15 Temmuz’un yarattığı yeni atmosfer ise, kaçınılmaz bir biçimde Alevilerin sahip oldukları mevzilere, doğal olarak bunlar arasında en önemlisi olan CHP’ye çok daha sıkı, hatta bağnazca sarılmalarını getirmiş olmalı. Unutmamak gerekir ki, 15 Temmuz 2016 olaylarının ardından CHP, 24 Temmuz günü için Taksim’de bir ‘Cumhuriyet ve Demokrasi Mitingi’ çağrısı yaptığında bu çağrıya -bir zamanlar Cumhuriyet mitinglerine yüzbinlerle akan klasik CHP kitlesi değil- esas olarak Aleviler yanıt vermişti. Çünkü o anda sadece onlar, diğer şeyler yanında haklı olarak, 15 Temmuz’un Alevi-karşıtı bir iktidarın gücünü daha da perçinlemesi anlamına geldiğini hissetmekteydiler. Bütün bunlar dikkate alındığında, içlerinden çıkan bir siyasetçinin muhalefetin cumhurbaşkanı adayı olarak belirlenmesinin, CHP’li Aleviler tarafından büyük bir kazanım olarak görüleceği muhakkaktır.
Alevilerin dışında tabii ki bu adaylığa destek olan, Kılıçdaroğlu’nun başarısına naif bir şekilde inanmış CHP’liler de olmalıdır. Ayrıca siyasal yaşamlarını CHP genel başkanının liderliğine bağlamış olan kimi CHP’li siyasetçilerin de bu adaylığın gerçekleşmesi için samimiyetle çalıştıkları söylenebilir. Gerçi bunların arasında, Kılıçdaroğlu’nun muhalefetin en zayıf adayı olduğunun farkında olabilecek kadar deneyli CHP siyasetçileri de vardır. Ancak muhtemeldir ki gerek Kılıçdaroğlu’nun gerekse onu destekleyen CHP kadrolarının kararlılığı, onları bu konuda fazla ses çıkarmamaya yönlendirmiş olmalı.
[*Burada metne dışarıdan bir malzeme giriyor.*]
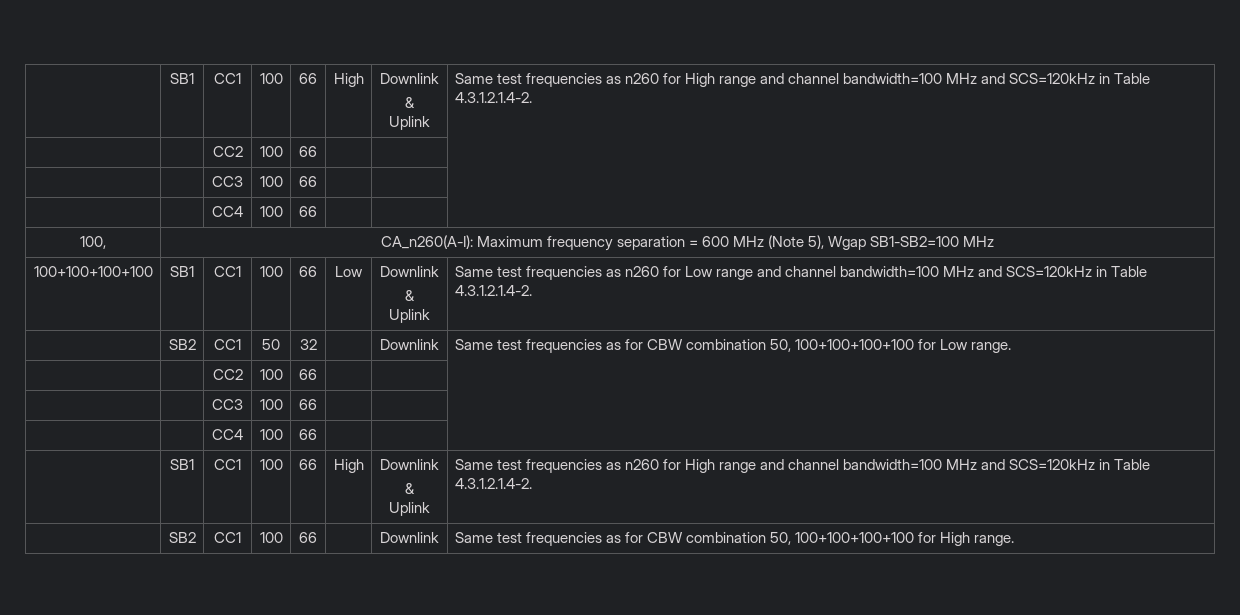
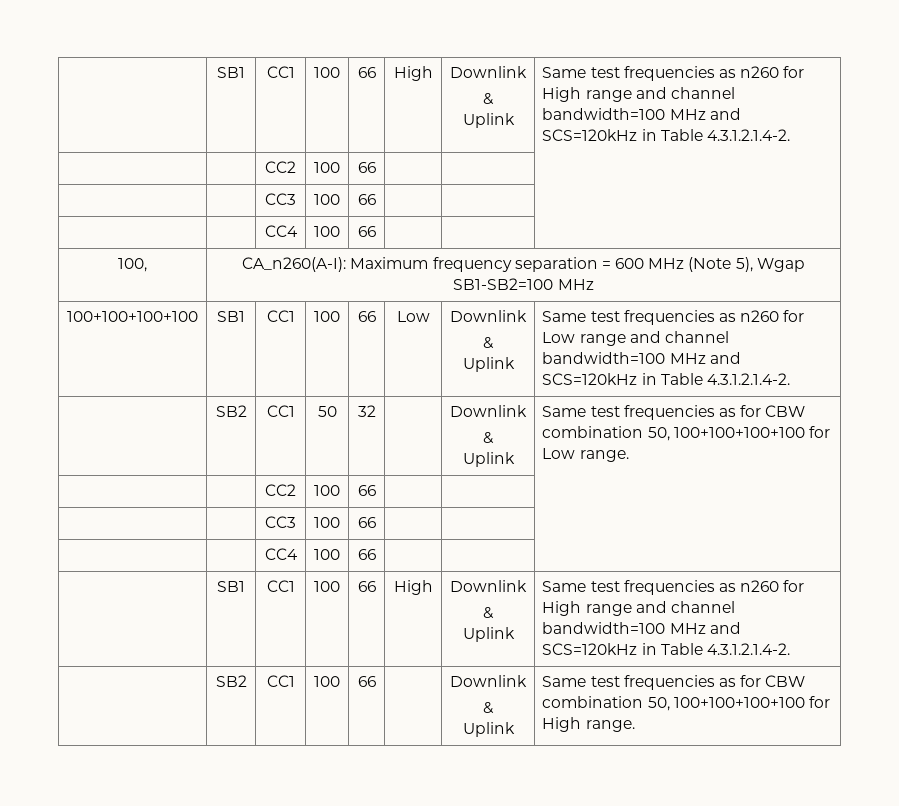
- | SB2 | CC1 | 50 | 32 | | Downlink | Same test frequencies as for CBW combination 50, 100+100+100+100 for Low range.
+ | SB2 | CC1 | 50 | 32 | | Downlink
+ &
+ Uplink | Same test frequencies as for CBW combination 50, 100+100+100+100 for Low range.
- | SB2 | CC1 | 100 | 66 | | Downlink | Same test frequencies as for CBW combination 50, 100+100+100+100 for High range.
+ | SB2 | CC1 | 100 | 66 | | Downlink
+ &
+ Uplink | Same test frequencies as for CBW combination 50, 100+100+100+100 for High range.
En nihayet CHP içinde Kılıçdaroğlu’nun adaylığını destekleyen bir üçüncü kesim vardır ki, bunlar -tıpkı ‘Altılı Masa’ içindeki siyasi İslam kökenli partilerin liderleri gibi- desteklerini umut ettikleri bir seçim zaferi için değil, sadece kendi siyasi hesapları için sunmaktadırlar. Bunlar CHP’nin geçmişin ordu-bürokrasi iktidar bloğu kalıntıları ile bağlantılarını hala devam ettiren kadrolarıdır. Elbette bu kadrolar, özellikle Kılıçdaroğlu döneminde güç kaybetmişlerdir. Ama öte yanda Erdoğan’ın aynı iktidar bloğunun kalıntılarıyla 2014 yılından itibaren kurduğu ittifak nedeniyle, etki alanlarını koruma ve az da olsa genişletme imkanlarına sahip olduklarını da unutmamak gerek. Örneğin bir Tuncay Özkan isminin adeta sembolize ettiği bu CHP’liler arasında, Kılıçdaroğlu’nun Erdoğan karşısında kazanamayacağını öngörecek ya da Erdoğan’ın seçimlerde yenilmeyeceğini bilecek kadar deney ve bilgi sahibi siyasetçiler ve örgüt bürokratları bulunmaktadır. Ama buna rağmen CHP genel başkanının adaylığını sinik bir biçimde desteklemişlerdir, çünkü onlar için önemli olan, seçim sonrasında CHP içindeki mevzilerini güçlendirmektir. Hatta kim bilir, -sıfat uygun düşecekse- bu ‘karanlık’ CHP çevreleri, yaşanacak kaçınılmaz yenilginin ardından belki de CHP’ye tam anlamıyla hâkim olmayı ve Erdoğan’la daha kârlı yeni bir ittifak için pazarlığa girmeyi bile hayal etmiş olabilirler

Kılıçdaroğlu Neden Aday Olmak İstedi? Bir Siyasi ve Psikolojik Açıklama Denemesi

Bugün hala, Kılıçdaroğlu kendi adaylığının başarı şansına nasıl inandı ya da inandırıldı veya neden ve nasıl kendi adaylığını dayattı ya da kendisine önerilen adaylığı kabul etti şeklinde bir dizi soru mevcut. Kabul etmek gerekir ki bunlar, cevaplanmaları kolay olmayan sorular. Ama sorulmaları ve cevaplanmaya çalışılmaları da aynı derecede gerekli.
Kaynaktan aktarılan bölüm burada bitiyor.